* Assigned task *
Images are not wanted; transcribe the rest of the listing exactly.

* Records shown *
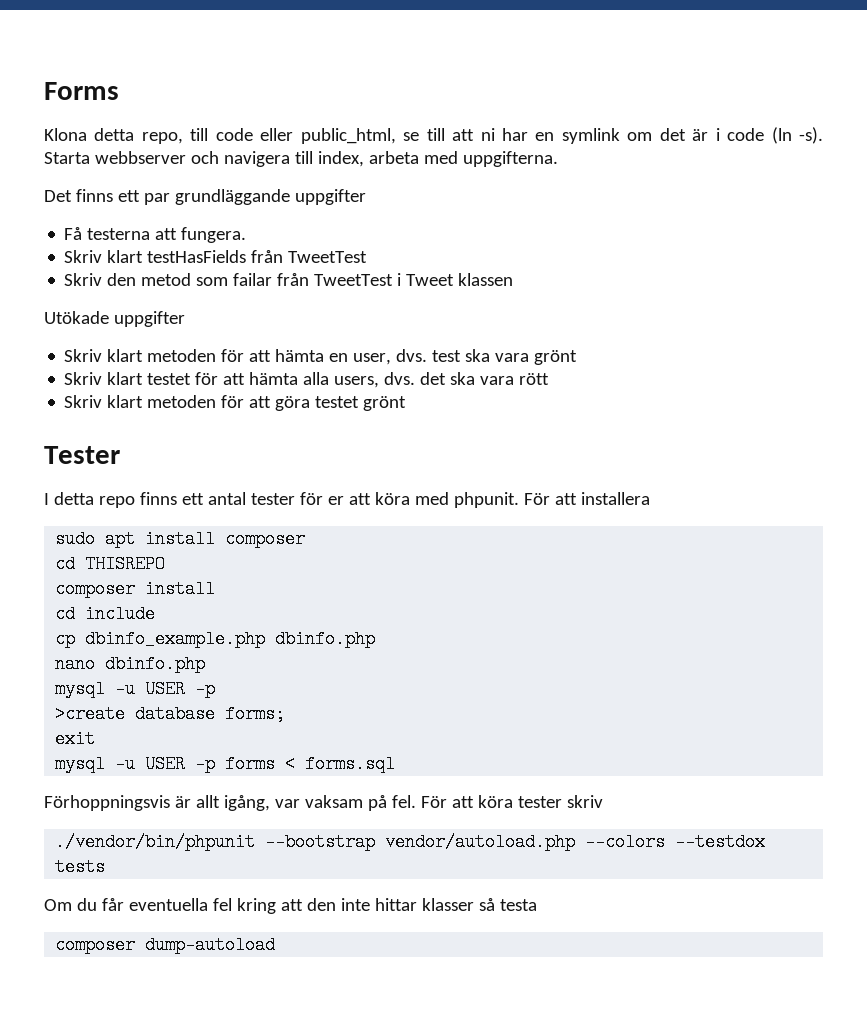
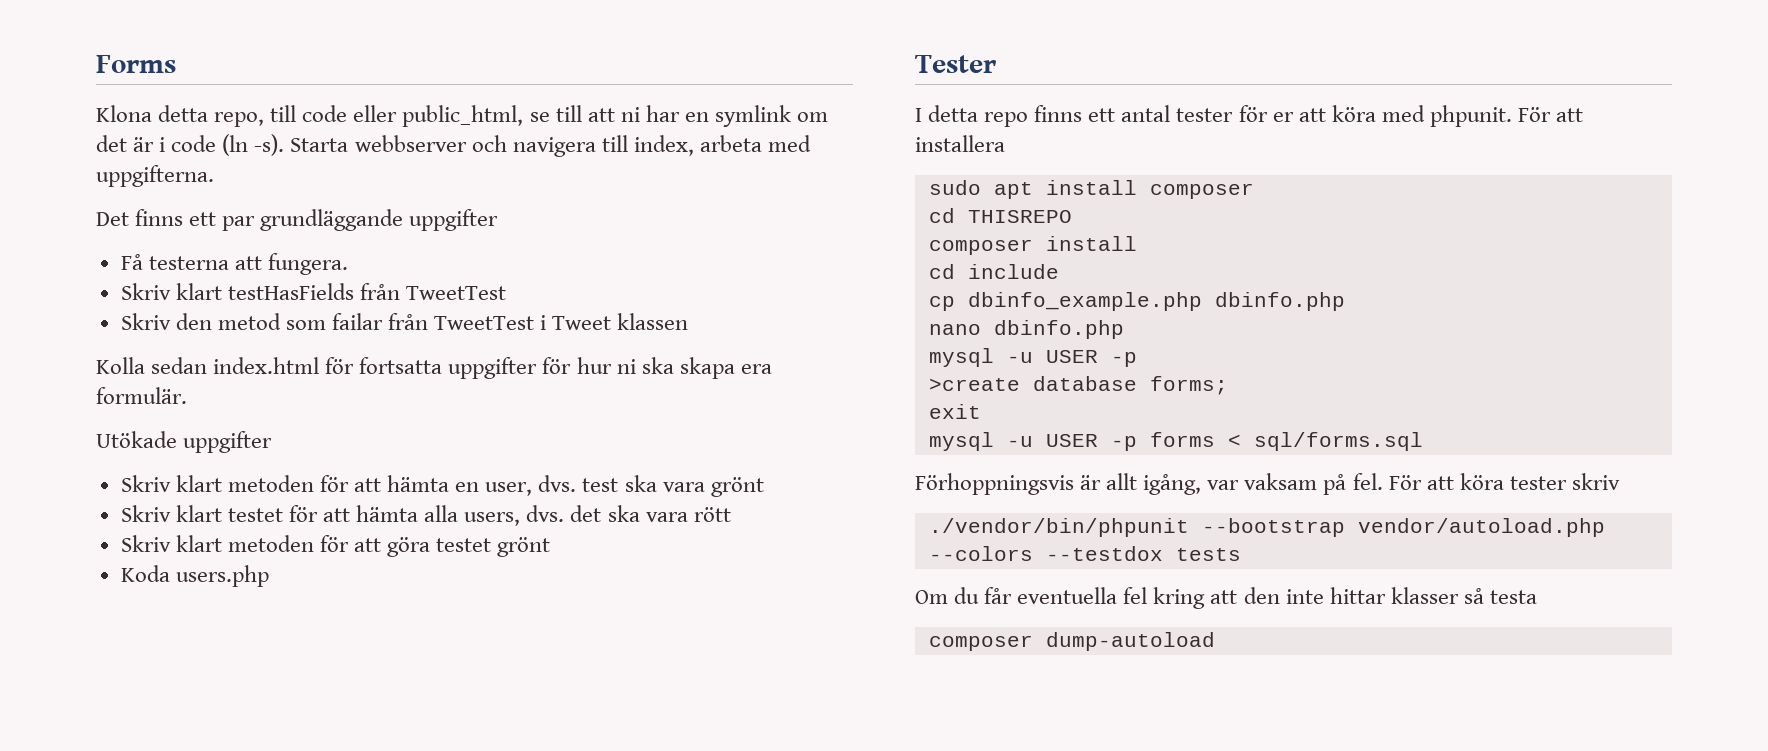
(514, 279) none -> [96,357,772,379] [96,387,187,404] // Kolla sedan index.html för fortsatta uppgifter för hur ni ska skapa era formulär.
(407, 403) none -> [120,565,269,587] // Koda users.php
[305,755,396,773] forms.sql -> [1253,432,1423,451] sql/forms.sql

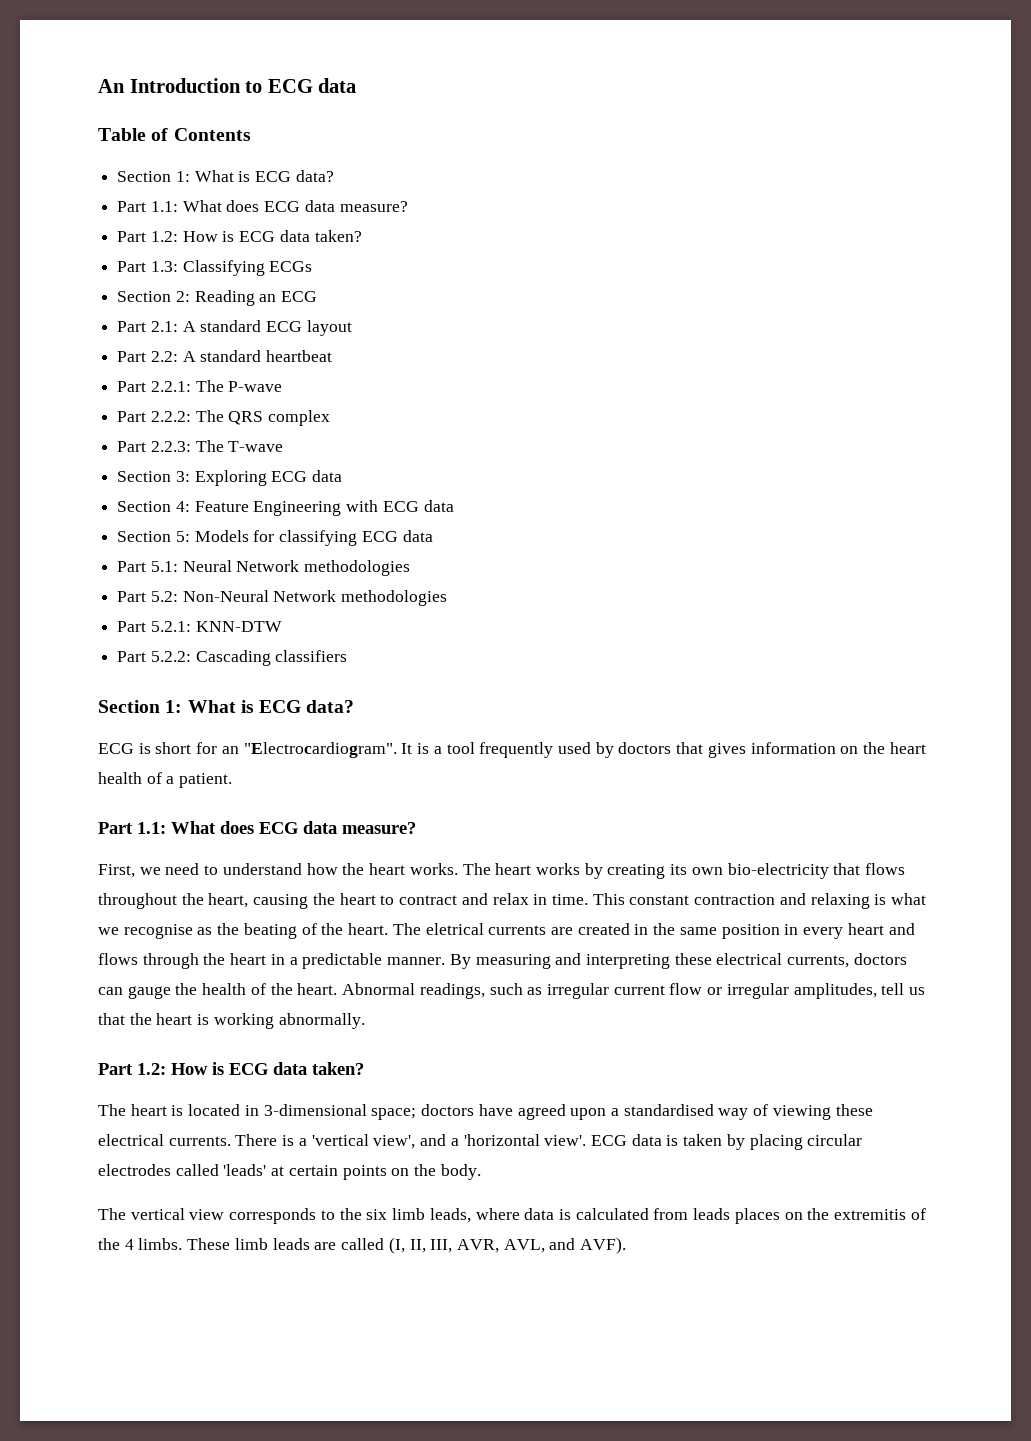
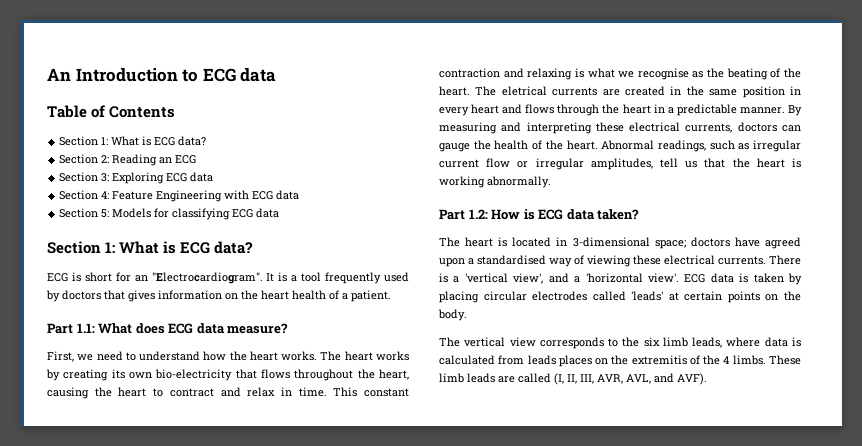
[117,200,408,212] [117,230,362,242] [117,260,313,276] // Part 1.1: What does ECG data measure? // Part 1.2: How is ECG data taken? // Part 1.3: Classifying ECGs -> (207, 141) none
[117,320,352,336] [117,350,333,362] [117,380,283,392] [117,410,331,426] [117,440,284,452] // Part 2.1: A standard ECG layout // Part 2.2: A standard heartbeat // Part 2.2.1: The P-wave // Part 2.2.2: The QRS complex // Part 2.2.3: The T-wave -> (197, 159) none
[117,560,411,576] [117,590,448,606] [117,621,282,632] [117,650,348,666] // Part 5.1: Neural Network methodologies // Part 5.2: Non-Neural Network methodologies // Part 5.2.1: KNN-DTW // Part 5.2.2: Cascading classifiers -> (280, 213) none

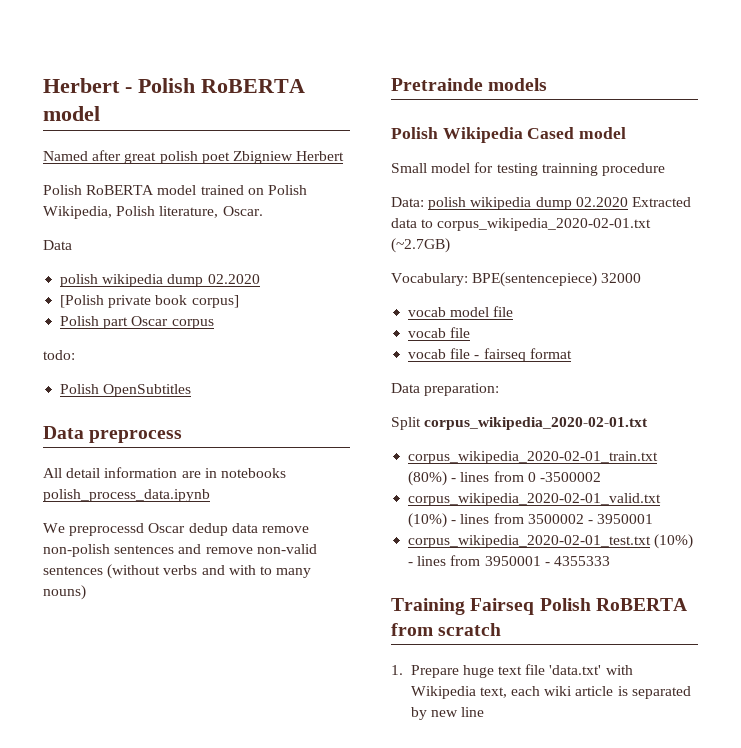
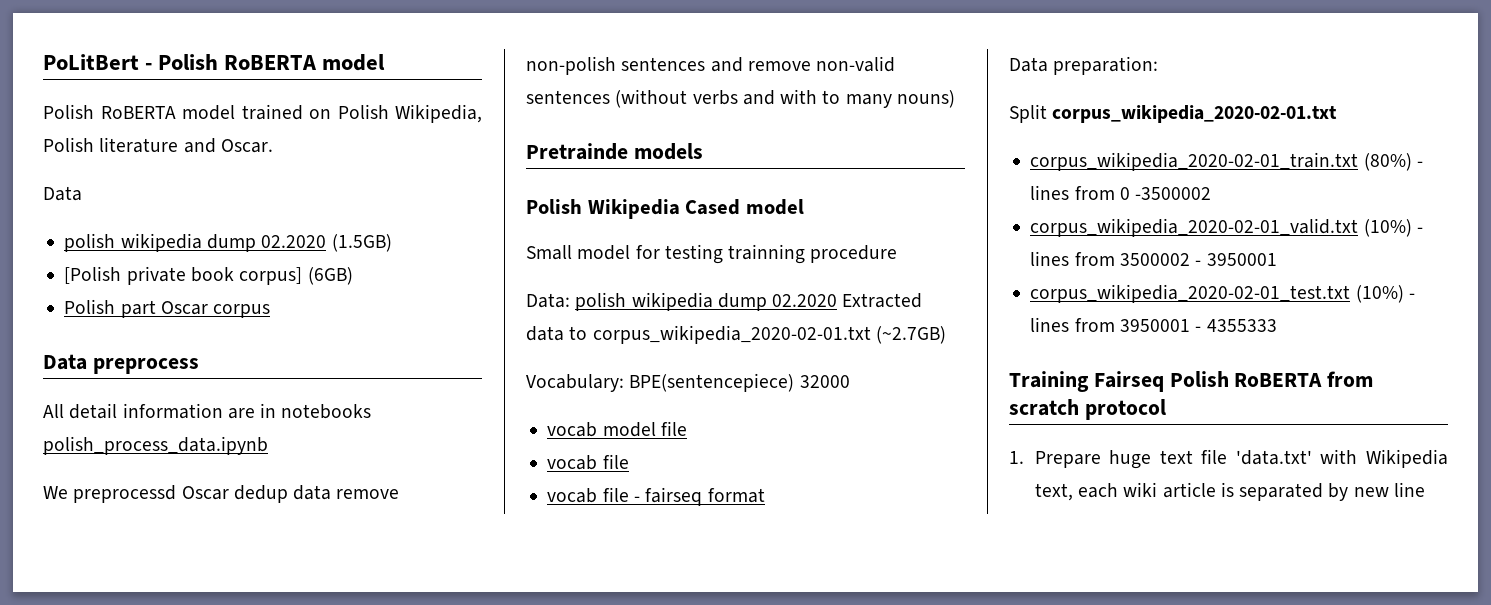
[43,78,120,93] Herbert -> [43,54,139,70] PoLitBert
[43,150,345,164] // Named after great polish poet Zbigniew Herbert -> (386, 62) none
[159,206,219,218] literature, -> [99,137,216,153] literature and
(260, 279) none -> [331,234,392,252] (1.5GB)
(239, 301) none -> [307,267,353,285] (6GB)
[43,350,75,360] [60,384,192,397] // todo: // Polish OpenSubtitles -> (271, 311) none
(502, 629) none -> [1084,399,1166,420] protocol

* Solution to this exercise *
(514, 279) none -> [96,357,772,379] [96,387,187,404] // Kolla sedan index.html för fortsatta uppgifter för hur ni ska skapa era formulär.
(407, 403) none -> [120,565,269,587] // Koda users.php
[305,755,396,773] forms.sql -> [1253,432,1423,451] sql/forms.sql

[117,200,408,212] [117,230,362,242] [117,260,313,276] // Part 1.1: What does ECG data measure? // Part 1.2: How is ECG data taken? // Part 1.3: Classifying ECGs -> (207, 141) none
[117,320,352,336] [117,350,333,362] [117,380,283,392] [117,410,331,426] [117,440,284,452] // Part 2.1: A standard ECG layout // Part 2.2: A standard heartbeat // Part 2.2.1: The P-wave // Part 2.2.2: The QRS complex // Part 2.2.3: The T-wave -> (197, 159) none
[117,560,411,576] [117,590,448,606] [117,621,282,632] [117,650,348,666] // Part 5.1: Neural Network methodologies // Part 5.2: Non-Neural Network methodologies // Part 5.2.1: KNN-DTW // Part 5.2.2: Cascading classifiers -> (280, 213) none

[43,78,120,93] Herbert -> [43,54,139,70] PoLitBert
[43,150,345,164] // Named after great polish poet Zbigniew Herbert -> (386, 62) none
[159,206,219,218] literature, -> [99,137,216,153] literature and
(260, 279) none -> [331,234,392,252] (1.5GB)
(239, 301) none -> [307,267,353,285] (6GB)
[43,350,75,360] [60,384,192,397] // todo: // Polish OpenSubtitles -> (271, 311) none
(502, 629) none -> [1084,399,1166,420] protocol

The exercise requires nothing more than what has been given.